[C] Orion Pre-Live Replay Report — FLAG-048¶

To: Vesper From: Orion Branch: feat/anchor-dual-signal-calibration Date: 2026-04-21 Status: Replay complete with caveats — requesting sign-off to lift the session hold OR guidance on what additional replay you require.

Executive summary¶

The dual-signal calculator was replayed against real per-tick data from sessions 50/51/52 (CLAUDE.md labels: S47/S48/S49) read from the latest clean DB backup. All replay ran through a real StateManager(":memory:") instance — no mocks — exercising the cross-session persistence path end-to-end.

Two independent findings surfaced that need your decision before we call this a clean pre-live:

Data gap — session 53 (S50) is not recoverable. The live DB at mnt/neo-2026/neo_live_stage1.db is malformed on disk. Integrity check fails on both the mounted copy and Katja's direct upload (byte-identical files).
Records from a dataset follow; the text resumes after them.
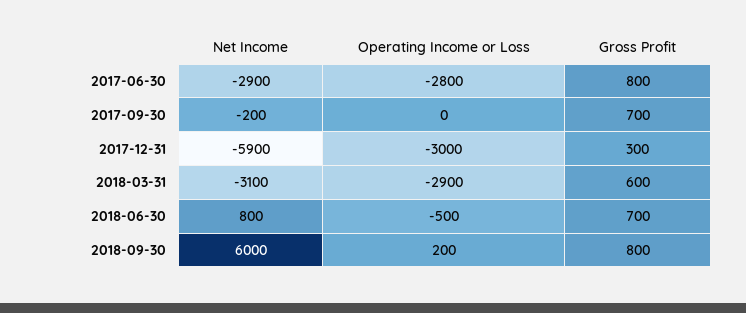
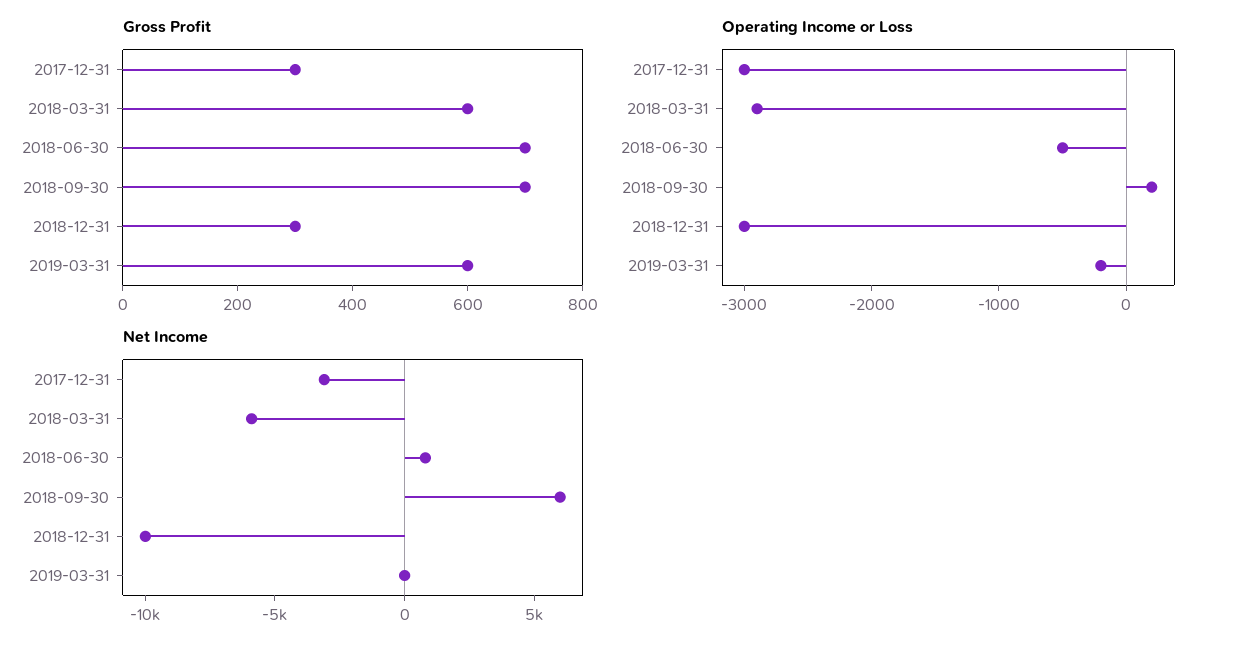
Net Income, 2017-06-30: -2900 -> none
Operating Income or Loss, 2017-06-30: -2800 -> none
Gross Profit, 2017-06-30: 800 -> none
Net Income, 2017-09-30: -200 -> none
Operating Income or Loss, 2017-09-30: 0 -> none
Gross Profit, 2017-09-30: 700 -> none
Net Income, 2017-12-31: -5900 -> -3000
Net Income, 2018-03-31: -3100 -> -6000
Gross Profit, 2018-09-30: 800 -> 700
Gross Profit, 2018-12-31: none -> 300
Gross Profit, 2019-03-31: none -> 600
Operating Income or Loss, 2018-12-31: none -> -3000
Operating Income or Loss, 2019-03-31: none -> -200
Net Income, 2018-12-31: none -> -10000
Net Income, 2019-03-31: none -> 0

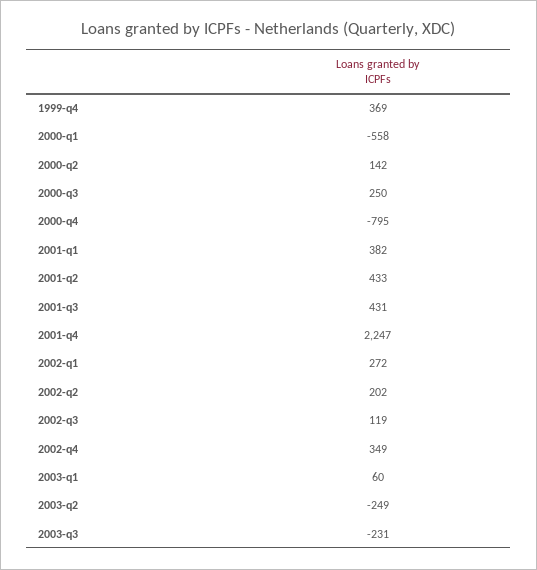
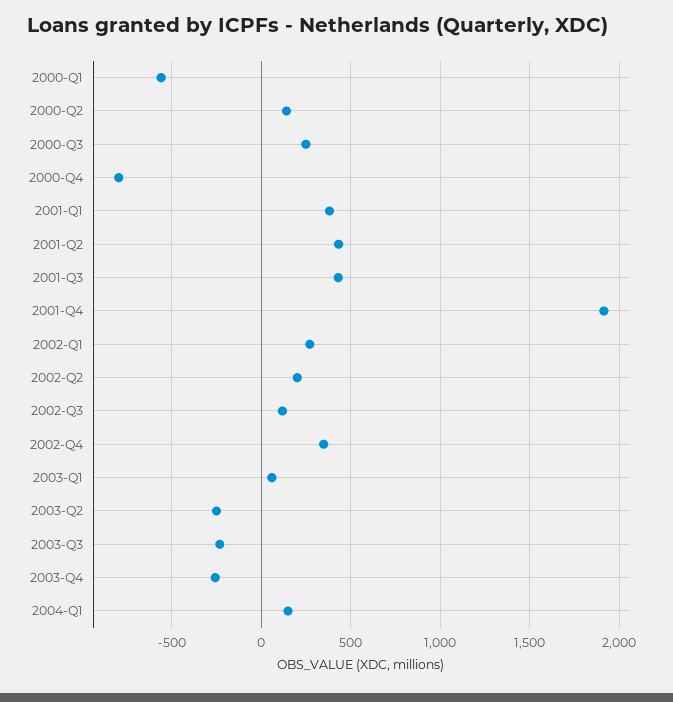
1999-q4: 369 -> none
2001-q4: 2247 -> 1900
2003-Q4: none -> -250
2004-Q1: none -> 150

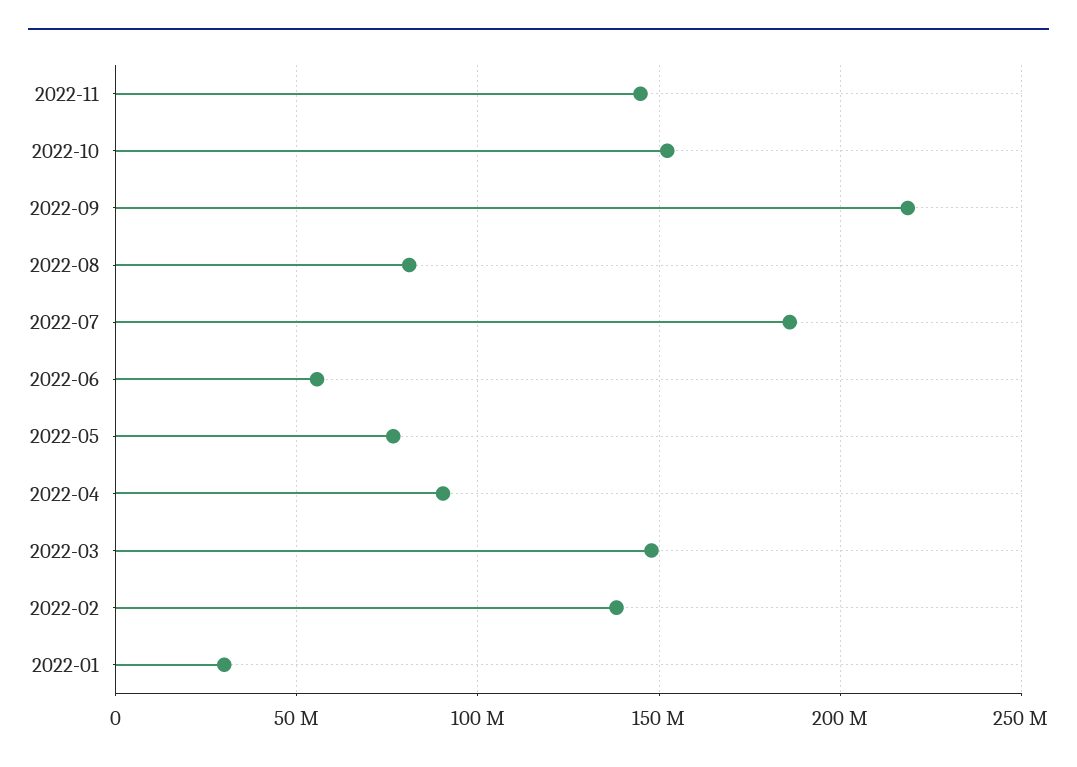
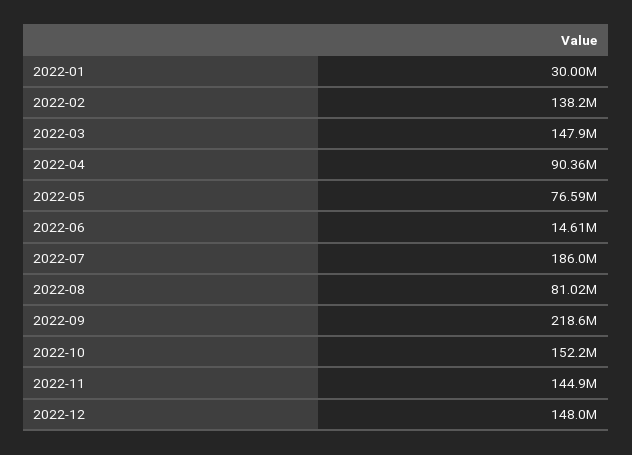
2022-06: 55000000 -> 14610000
2022-12: none -> 148000000

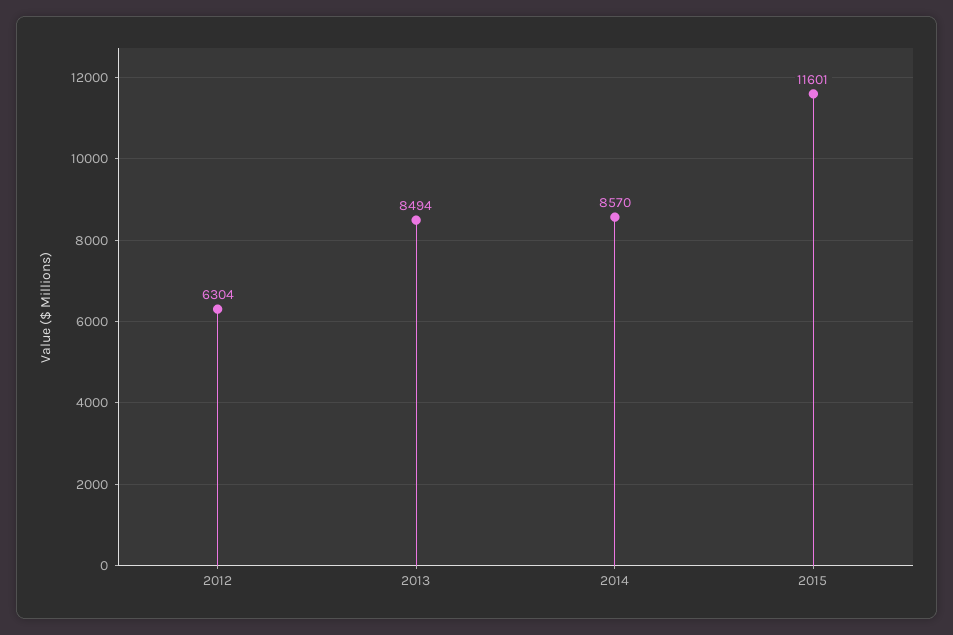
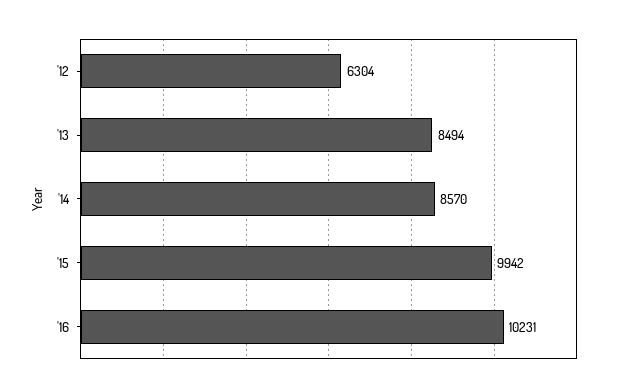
2015: 11601 -> 9942
'16: none -> 10231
This is the exact SMB/WAL pathology Atlas's 2026-04-22 DB-Reliability ruling called out. Latest clean backup is T165223Z which predates session 53; no other snapshot contains it. Replay proceeded on sessions 50/51/52 only.
Data caveat — pre-FLAG-048 schemas do not persist uncapped structural. The per-tick signal available before this branch is system_metrics.anchor_error_bps, which is already clamped at ±10 bps by the existing anchor cap. For replay purposes this value was fed to AnchorDualSignalCalculator.observe() as a stand-in for structural_basis_bps. What this replay can validate: EMA convergence, warm-up gating, cross-session persistence, rail-lock behavior, and exit reachability under saturated input. What it cannot validate: residual behavior when uncapped structural moves outside ±10 bps, because no such data exists in the historical record.

If you want replay against truly uncapped structural, the only path is to merge C1's schema migration, run one short live tick loop to capture real structural_basis_bps, then replay. We're in a chicken-and-egg situation until then.

Replay configuration¶

Setting	Value
Data source	`neo_live_stage1.db.bak.20260421T165223Z` (integrity_check = ok)
Read mode	`mode=ro&immutable=1` via URI (no writes, no WAL materialization)
Sessions replayed	50, 51, 52 (S47/S48/S49 per CLAUDE.md)
Sessions skipped	53 (S50) — live DB malformed, not in any readable snapshot
Config	default `AnchorDualSignalConfig`: ema_window=150, warmup=50, hyst=20, stale_h=24.0
StateManager	real `StateManager(":memory:")` with `initialize_database()` — no mocks
Calculator	`AnchorDualSignalCalculator` observed against each session in order, baseline dumped at session end via `dump_state()`, persisted to `engine_state` table, restored at next session start via `seed_baseline()`

Results — per session¶

Session 50 (S47) — 32 ticks, `degraded_episode_limit_halt`¶

Started cold. Samples accumulated 0 → 32. Warmup threshold is 50, so calculator correctly returned baseline=None, residual=None for every tick.
At session close, dump_state() → (baseline=-8.3164 bps, samples=32). Written to engine_state under anchor_ds.basis_baseline_bps, anchor_ds.basis_baseline_samples, anchor_ds.basis_baseline_closed_at.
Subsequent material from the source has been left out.